Collaborating Authors

Decision Tree Algorithm


Decision Tree is a Supervised literacy manner that can be used for both group and Reversion cases, but mostly it's preferred for solving Set problems. It's a tree-structured classifier, where interior bumps represent the features of a dataset, branches character the decision rules and each slice bump represents the outcome. In a Decision tree, there are two nodes, which are the Decision Nodule and Leaf Node. Decision nodules are used to make any decision and have multiple branches, whereas Leaf nodules are the output of those judgments and don't contain any fresh branches. The diagnoses or the test are performed on the keystone of features of the given dataset.

Using wavelets to analyze similarities in image datasets Machine Learning

Deep learning image classifiers usually rely on huge training sets and their training process can be described as learning the similarities and differences among training images. But, images in large training sets are not usually studied from this perspective and fine-level similarities and differences among images is usually overlooked. Some studies aim to identify the influential and redundant training images, but such methods require a model that is already trained on the entire training set. Here, we show that analyzing the contents of large training sets can provide valuable insights about the classification task at hand, prior to training a model on them. We use wavelet decomposition of images and other image processing tools to perform such analysis, with no need for a pre-trained model. This makes the analysis of training sets, straightforward and fast. We show that similar images in standard datasets (such as CIFAR) can be identified in a few seconds, a significant speed-up compared to alternative methods in the literature. We also show that similarities between training and testing images may explain the generalization of models and their mistakes. Finally, we investigate the similarities between images in relation to decision boundaries of a trained model.

Strong Black-box Adversarial Attacks on Unsupervised Machine Learning Models Machine Learning

Machine Learning (ML) and Deep Learning (DL) models have achieved state-of-the-art performance on multiple learning tasks, from vision to natural language modelling. With the growing adoption of ML and DL to many areas of computer science, recent research has also started focusing on the security properties of these models. There has been a lot of work undertaken to understand if (deep) neural network architectures are resilient to black-box adversarial attacks which craft perturbed input samples that fool the classifier without knowing the architecture used. Recent work has also focused on the transferability of adversarial attacks and found that adversarial attacks are generally easily transferable between models, datasets, and techniques. However, such attacks and their analysis have not been covered from the perspective of unsupervised machine learning algorithms. In this paper, we seek to bridge this gap through multiple contributions. We first provide a strong (iterative) black-box adversarial attack that can craft adversarial samples which will be incorrectly clustered irrespective of the choice of clustering algorithm. We choose 4 prominent clustering algorithms, and a real-world dataset to show the working of the proposed adversarial algorithm. Using these clustering algorithms we also carry out a simple study of cross-technique adversarial attack transferability.

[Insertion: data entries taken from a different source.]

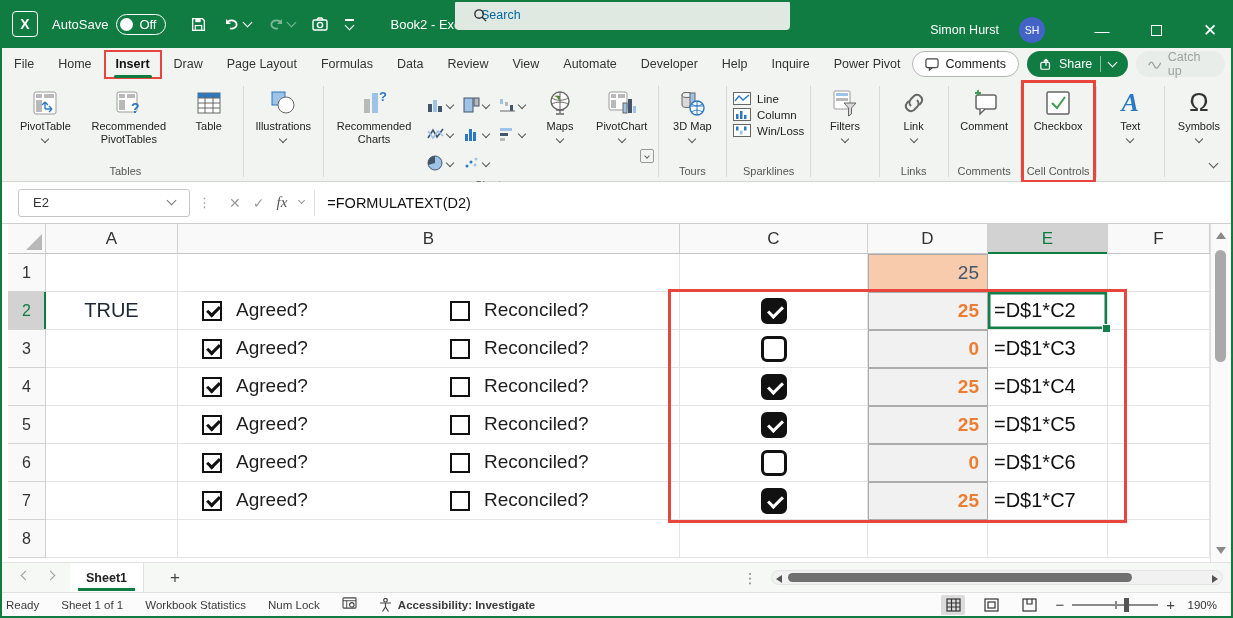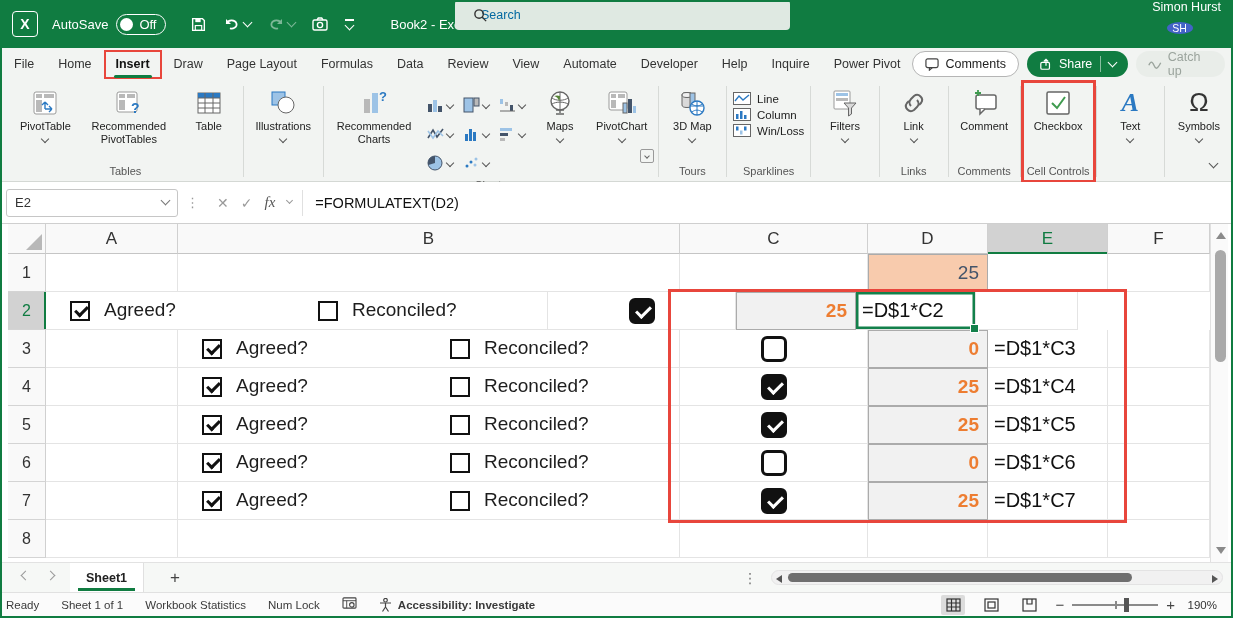--- a/index.html
+++ b/index.html
@@ -20,7 +20,7 @@
   .chev { width:7px; height:7px; border-right:1.6px solid currentColor; border-bottom:1.6px solid currentColor; transform:rotate(45deg); display:inline-block; margin-top:-4px; }
   .doc-title { margin-left:22px; white-space:nowrap; }
   .searchbox { position:absolute; left:455px; top:0; width:335px; height:30px; background:#dfe9e2; border-radius:4px; display:flex; align-items:center; gap:10px; padding-left:26px; color:#0369a1; font-size:12.5px; }
-  .tb-right { position:absolute; right:0; top:0; height:60px; display:flex; align-items:center; gap:8px;flex-direction:column; }
+  .tb-right { position:absolute; right:0; top:0; height:60px; display:flex; align-items:center; gap:8px; }
   .username { font-size:12.5px; margin-right:12px; }
   .avatar { width:26px; height:26px; border-radius:50%; background:#4363c7; color:#fff; font-size:10.5px; display:flex; align-items:center; justify-content:center; margin-right:26px; }
   .winbtn { width:46px; height:48px; display:flex; align-items:center; justify-content:center; font-size:15px; }

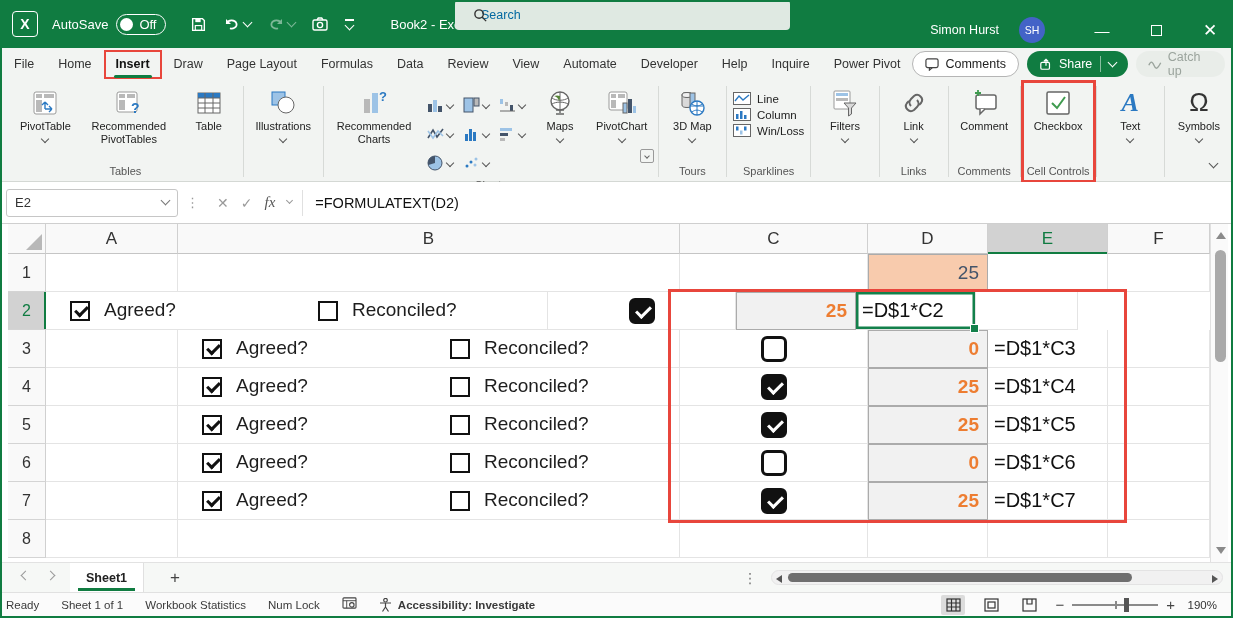--- a/index.html
+++ b/index.html
@@ -59,7 +59,7 @@
 
   
   .fbar { position:absolute; left:2px; top:182px; width:1229px; height:42px; background:#fff; border-bottom:1px solid #cfcfcf; display:flex; align-items:center; font-size:13px; color:#333; }
-  .namebox { width:172px; height:28px; border:1px solid #c6c6c6; border-radius:3px; margin-left:4px; display:flex; align-items:center; padding:0 8px; }
+  .namebox { width:172px; height:28px; border:1px solid #c6c6c6; border-radius:3px; margin-left:16px; display:flex; align-items:center; padding:0 14px; }
   .namebox .nb-val { flex:1; }
   .fdots { color:#9a9a9a; font-size:13px; margin:0 8px; letter-spacing:0; }
   .fxbtns { display:flex; align-items:center; gap:12px; color:#9a9a9a; padding:0 10px; border-right:1px solid #e0e0e0; height:26px; }

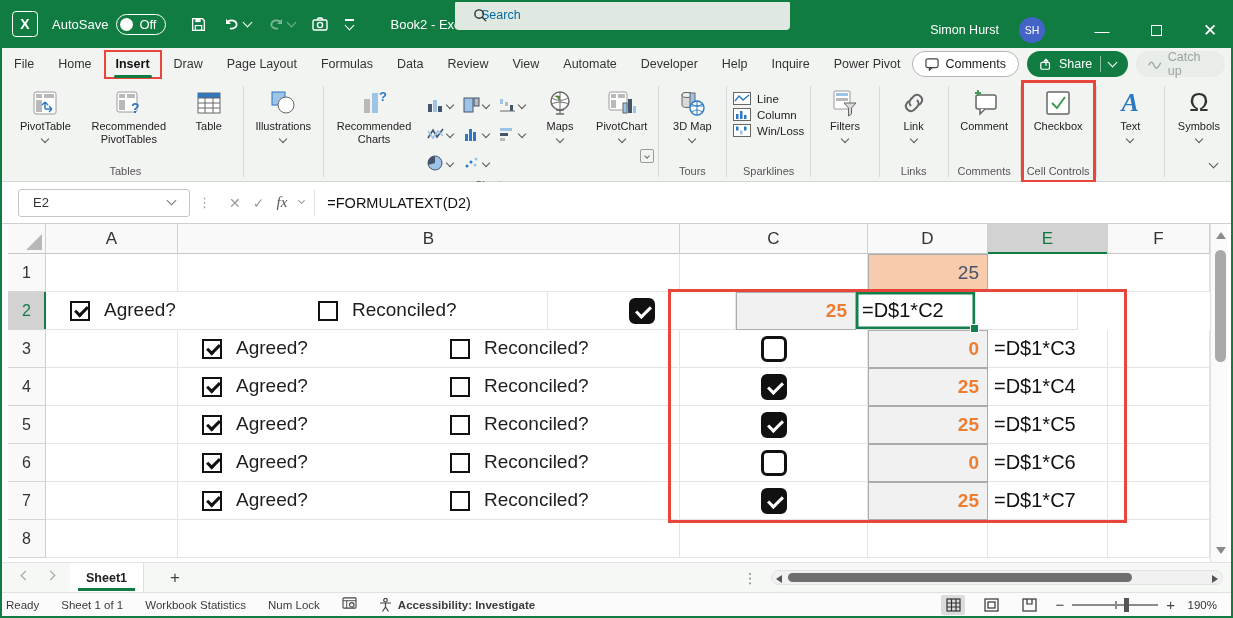--- a/index.html
+++ b/index.html
@@ -620,6 +620,9 @@
 
   <div class="row">
     <div class="cell rh selr">2</div>
+    <div class="cell cA">
+        <span class="true-val">TRUE</span>
+      </div>
     <div class="cell cB">
       <span class="ck ck1 on"></span>
       <span class="bl bl1">Agreed?</span>

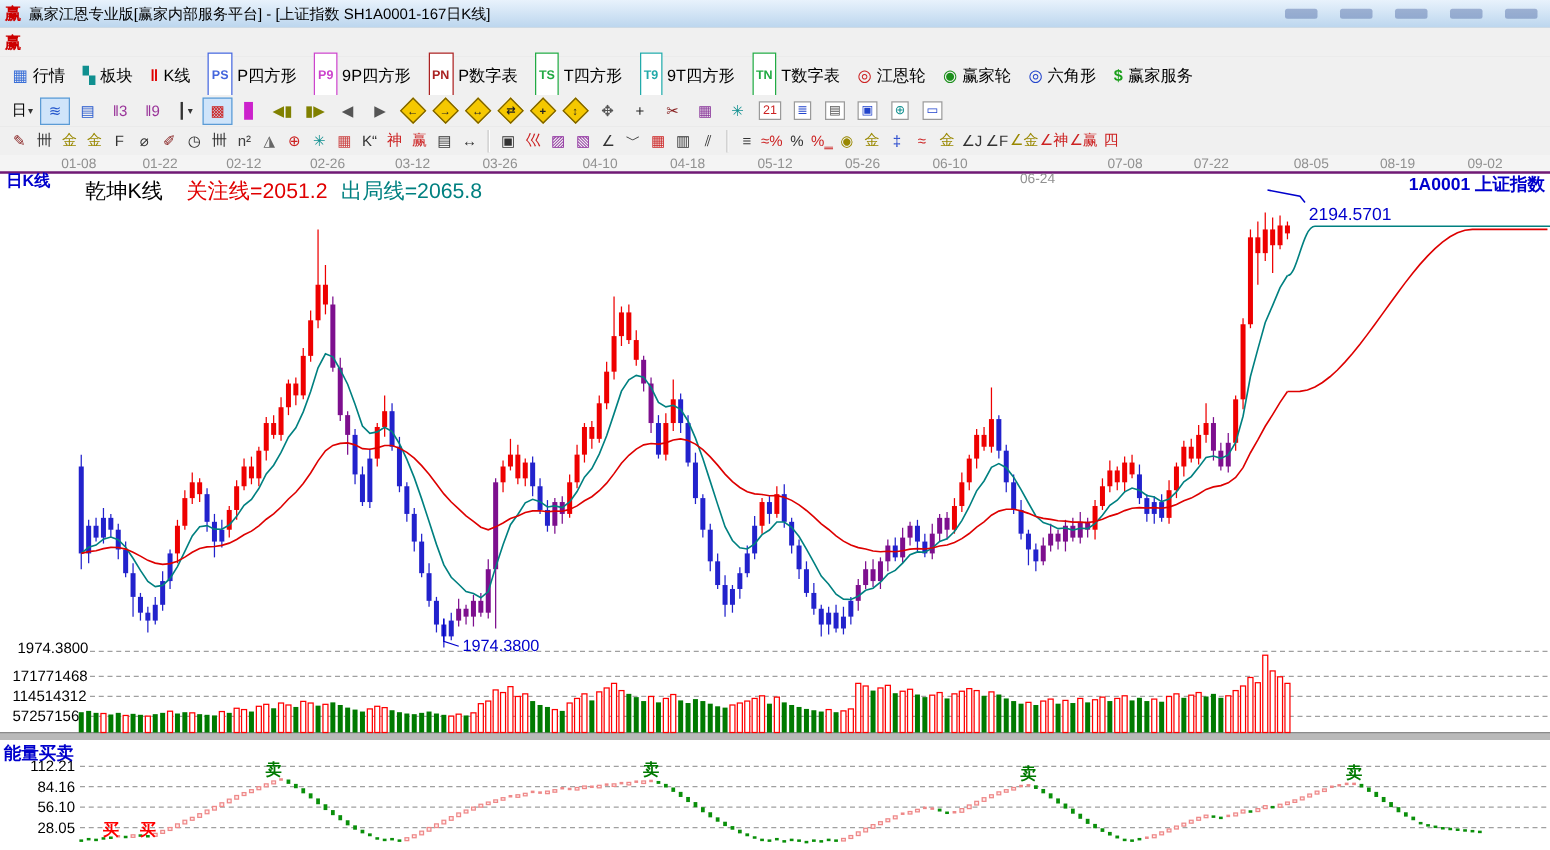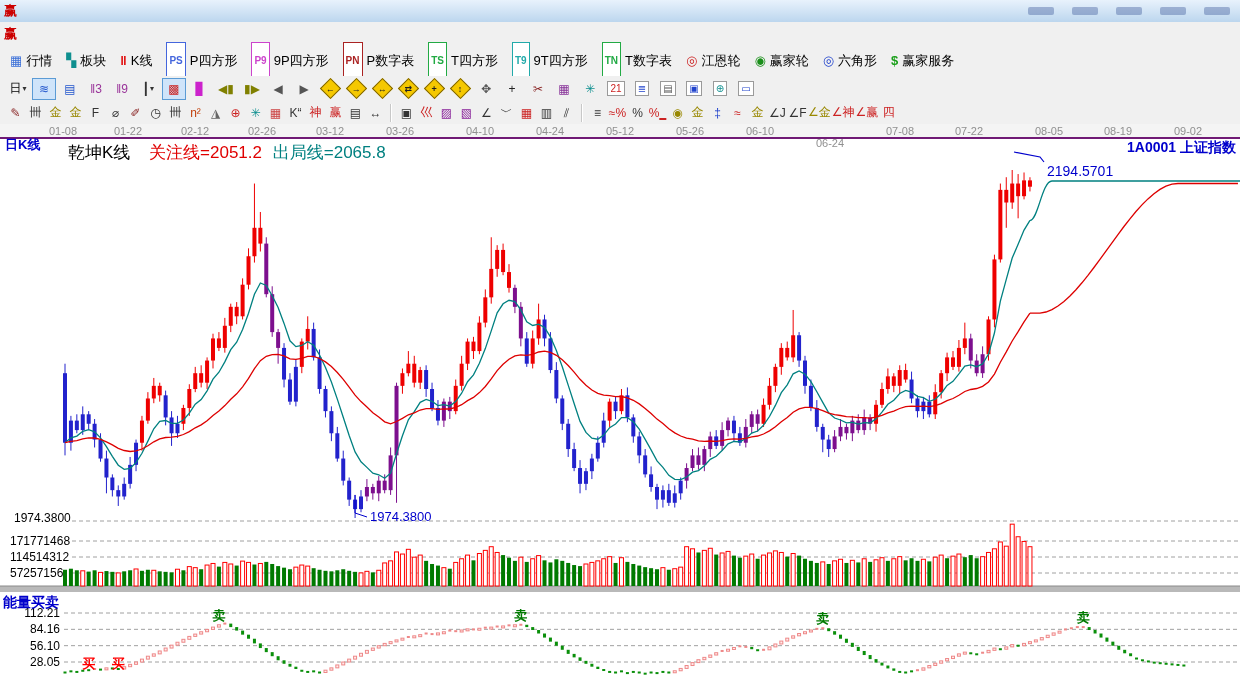--- a/index.html
+++ b/index.html
@@ -57,6 +57,7 @@
 
   <div class="titlebar">
     <span class="appicon">赢</span>
+    <span>赢家江恩专业版[赢家内部服务平台] - [上证指数  SH1A0001-167日K线]</span>
     <span class="title-ghosts">
         <span></span>
         <span></span>

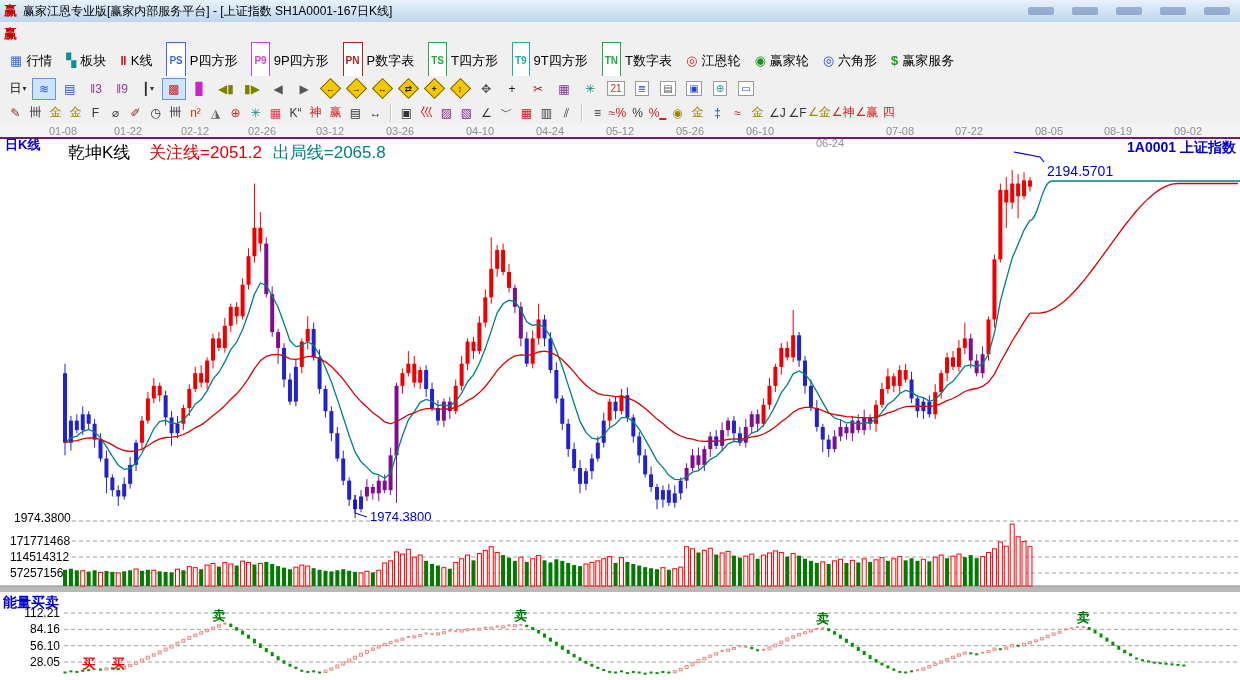--- a/index.html
+++ b/index.html
@@ -238,7 +238,7 @@
       <span class="tb3-btn" style="color: rgb(136, 34, 34);">✐</span>
       <span class="tb3-btn" style="color: rgb(51, 51, 51);">◷</span>
       <span class="tb3-btn" style="color: rgb(51, 51, 51);">卌</span>
-      <span class="tb3-btn" style="color: #c2410c;">n²</span>
+      <span class="tb3-btn" style="color: #404040;">n²</span>
       <span class="tb3-btn" style="color: rgb(102, 102, 102);">◮</span>
       <span class="tb3-btn" style="color: rgb(204, 34, 34);">⊕</span>
       <span class="tb3-btn" style="color: rgb(15, 143, 143);">✳</span>

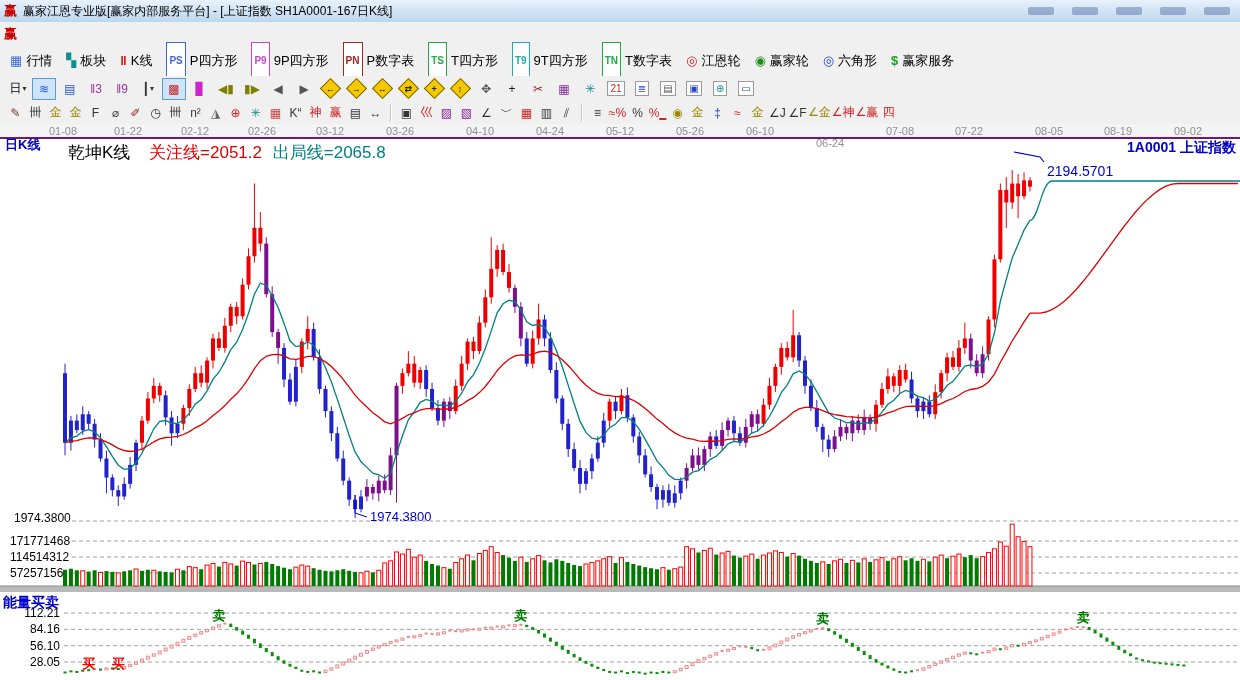--- a/index.html
+++ b/index.html
@@ -285,7 +285,7 @@
         <span class="datelabel" style="left: 330px;">03-12</span>
         <span class="datelabel" style="left: 400px;">03-26</span>
         <span class="datelabel" style="left: 480px;">04-10</span>
-        <span class="datelabel" style="left: 550px;">04-24</span>
+        <span class="datelabel" style="left: 550px;">04-18</span>
         <span class="datelabel" style="left: 620px;">05-12</span>
         <span class="datelabel" style="left: 690px;">05-26</span>
         <span class="datelabel" style="left: 760px;">06-10</span>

Extracting Interpretable Concept-Based Decision Trees from CNNs Machine Learning

In an attempt to gather a deeper understanding of how convolutional neural networks (CNNs) reason about human-understandable concepts, we present a method to infer labeled concept data from hidden layer activations and interpret the concepts through a shallow decision tree. The decision tree can provide information about which concepts a model deems important, as well as provide an understanding of how the concepts interact with each other. Experiments demonstrate that the extracted decision tree is capable of accurately representing the original CNN's classifications at low tree depths, thus encouraging human-in-the-loop understanding of discriminative concepts.

UFA-FUSE: A novel deep supervised and hybrid model for multi-focus image fusion Artificial Intelligence

Traditional and deep learning-based fusion methods generated the intermediate decision map to obtain the fusion image through a series of post-processing procedures. However, the fusion results generated by these methods are easy to lose some source image details or results in artifacts. Inspired by the image reconstruction techniques based on deep learning, we propose a multi-focus image fusion network framework without any post-processing to solve these problems in the end-to-end and supervised learning way. To sufficiently train the fusion model, we have generated a large-scale multi-focus image dataset with ground-truth fusion images. What's more, to obtain a more informative fusion image, we further designed a novel fusion strategy based on unity fusion attention, which is composed of a channel attention module and a spatial attention module. Specifically, the proposed fusion approach mainly comprises three key components: feature extraction, feature fusion and image reconstruction. We firstly utilize seven convolutional blocks to extract the image features from source images. Then, the extracted convolutional features are fused by the proposed fusion strategy in the feature fusion layer. Finally, the fused image features are reconstructed by four convolutional blocks. Experimental results demonstrate that the proposed approach for multi-focus image fusion achieves remarkable fusion performance compared to 19 state-of-the-art fusion methods.